Da die Nasenrücken der Kleinkinder noch nicht ausgeprägt sind bieten sich hier Silikon-Sattelstege an.

Fassungsränder und Lötstellen sollten zwar kräftig und stabil ausgeführt sein, trotzdem wird man hier Kompromisse machen müssen. Wer möchte schon sein Kind hinter einer massivenBrille verstecken.
Die Gläser sollen natürlich aus Kunststoff gefertigt sein.


Kunststoffgläser sind:
  • um 40% leichter als "normales" Glas
  • 10 mal bruchfester als Silikatgläser
  • lassen praktisch kein UV-Licht durch

Sie verkratzen zwar etwas leichter, aber bei Kinder ändern sich die Glasstärken wesentlich schneller, als bei Erwachsenen.
 
Sind die Kinder noch im Vorschulalter empfehlen wir gehärtete Kunststoffgläser. Sie kosten nur unwesentlich mehr als ungeschützte Gläser, halten aber erheblich länger. Geht Ihr Nachwuchs schon in die Schule, so raten wir zu entspiegelten Kunststoffgläsern.
 
Hier noch ein Ratschlag für alle wohlmeinenden Großeltern, Onkeln und Tanten:
 
Kinder sind meistens stolz auf Ihre neue Brille.
 
Sie haben sich die Brille selbst mit ausgesucht, sie können mit der Brille besser sehen und sie schauen älter und erwachsener aus. Also liebe Großeltern, bitte bitte sagen Sie nicht: ach du Arme(r), musst du jetzt auch schon eine Brille tragen.
 
Kinder tragen ihre Brille gerne, außer: die Brille drückt, die Gläserstärke stimmt nicht mehr, oder der/die beste(r) Freund/in sagt die Brille ist doof.
 
 
Sonnenbrillen für Kinder

...wurden früher von Augenärzten eher zurückhaltend empfohlen. Hier ist ein Meinungswandel eingetreten.

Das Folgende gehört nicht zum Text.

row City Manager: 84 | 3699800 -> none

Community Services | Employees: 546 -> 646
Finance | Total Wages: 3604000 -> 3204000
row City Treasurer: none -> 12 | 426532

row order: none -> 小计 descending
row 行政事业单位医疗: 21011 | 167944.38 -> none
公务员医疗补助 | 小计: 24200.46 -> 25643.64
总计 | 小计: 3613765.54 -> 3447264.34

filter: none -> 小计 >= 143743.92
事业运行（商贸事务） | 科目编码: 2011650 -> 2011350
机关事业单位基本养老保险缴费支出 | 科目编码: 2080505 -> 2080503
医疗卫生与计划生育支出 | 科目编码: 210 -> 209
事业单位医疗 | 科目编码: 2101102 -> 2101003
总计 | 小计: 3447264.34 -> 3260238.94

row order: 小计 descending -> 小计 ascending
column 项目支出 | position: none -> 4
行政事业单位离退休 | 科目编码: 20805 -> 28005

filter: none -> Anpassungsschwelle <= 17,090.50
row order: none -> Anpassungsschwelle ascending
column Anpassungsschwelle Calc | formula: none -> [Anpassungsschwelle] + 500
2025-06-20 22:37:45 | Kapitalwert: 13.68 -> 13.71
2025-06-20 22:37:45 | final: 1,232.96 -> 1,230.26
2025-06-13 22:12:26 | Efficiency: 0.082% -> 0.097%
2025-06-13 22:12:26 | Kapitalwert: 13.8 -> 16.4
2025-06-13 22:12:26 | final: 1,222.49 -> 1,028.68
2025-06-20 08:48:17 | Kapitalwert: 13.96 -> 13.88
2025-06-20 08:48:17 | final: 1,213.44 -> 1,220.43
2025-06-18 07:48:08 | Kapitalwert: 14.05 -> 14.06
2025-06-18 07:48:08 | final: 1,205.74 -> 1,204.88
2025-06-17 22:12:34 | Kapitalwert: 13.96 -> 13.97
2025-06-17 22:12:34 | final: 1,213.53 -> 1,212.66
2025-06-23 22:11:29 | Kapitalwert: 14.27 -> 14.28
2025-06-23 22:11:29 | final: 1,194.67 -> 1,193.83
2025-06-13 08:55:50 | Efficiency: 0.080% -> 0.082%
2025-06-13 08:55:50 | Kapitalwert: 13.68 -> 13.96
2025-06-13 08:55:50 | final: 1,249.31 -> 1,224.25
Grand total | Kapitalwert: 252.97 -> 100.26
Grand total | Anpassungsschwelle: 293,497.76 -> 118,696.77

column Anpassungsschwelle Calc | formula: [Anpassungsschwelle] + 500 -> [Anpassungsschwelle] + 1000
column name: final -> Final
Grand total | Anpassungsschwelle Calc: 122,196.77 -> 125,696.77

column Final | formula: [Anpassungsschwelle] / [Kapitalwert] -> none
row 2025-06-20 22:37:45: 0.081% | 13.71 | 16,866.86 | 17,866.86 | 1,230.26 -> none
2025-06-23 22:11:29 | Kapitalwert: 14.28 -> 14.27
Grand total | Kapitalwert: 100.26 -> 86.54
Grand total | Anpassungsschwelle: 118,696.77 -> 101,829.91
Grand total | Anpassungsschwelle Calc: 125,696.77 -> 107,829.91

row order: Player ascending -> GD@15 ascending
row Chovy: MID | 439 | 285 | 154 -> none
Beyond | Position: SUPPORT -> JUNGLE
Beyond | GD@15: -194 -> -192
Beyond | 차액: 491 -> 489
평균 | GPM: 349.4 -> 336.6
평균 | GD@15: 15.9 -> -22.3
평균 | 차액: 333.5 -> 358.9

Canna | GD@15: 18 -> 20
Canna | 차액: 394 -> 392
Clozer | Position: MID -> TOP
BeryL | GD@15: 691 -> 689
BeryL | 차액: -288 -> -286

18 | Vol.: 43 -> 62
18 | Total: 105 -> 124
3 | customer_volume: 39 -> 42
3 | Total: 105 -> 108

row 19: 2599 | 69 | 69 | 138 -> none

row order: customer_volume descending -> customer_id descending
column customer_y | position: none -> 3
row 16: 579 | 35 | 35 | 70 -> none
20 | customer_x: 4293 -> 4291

Die optischen Medien der Kinder (Hornhaut, Augenlinse etc.) sind besonders klar und lichtdurchlässig. Das gilt aber leider auch für UV-Strahlen. Hinzu kommt, dass die Ozonschicht auch in unseren Breiten ausgedünnt ist. Damit verbunden ist eine stärkere UV-Belastung.
 
Neben dem UV-Licht gewinnt blau-violettes Licht zunehmend an Bedeutung. Diese Lichtstrahlung ist sehr energiereich und wird für Veränderungen der Makula verantwortlich gemacht. Ähnlich dem Sonnenbrand auf der Haut wird auch hier von einem Gedächtnis der Netzhaut gesprochen.

 

Wir empfehlen deshalb Kindern Kappen zu geben und bei Wasser, Sand oder Schnee, sowie im Gebirge unbedingt eine gute Sonnenbrille aufzusetzen.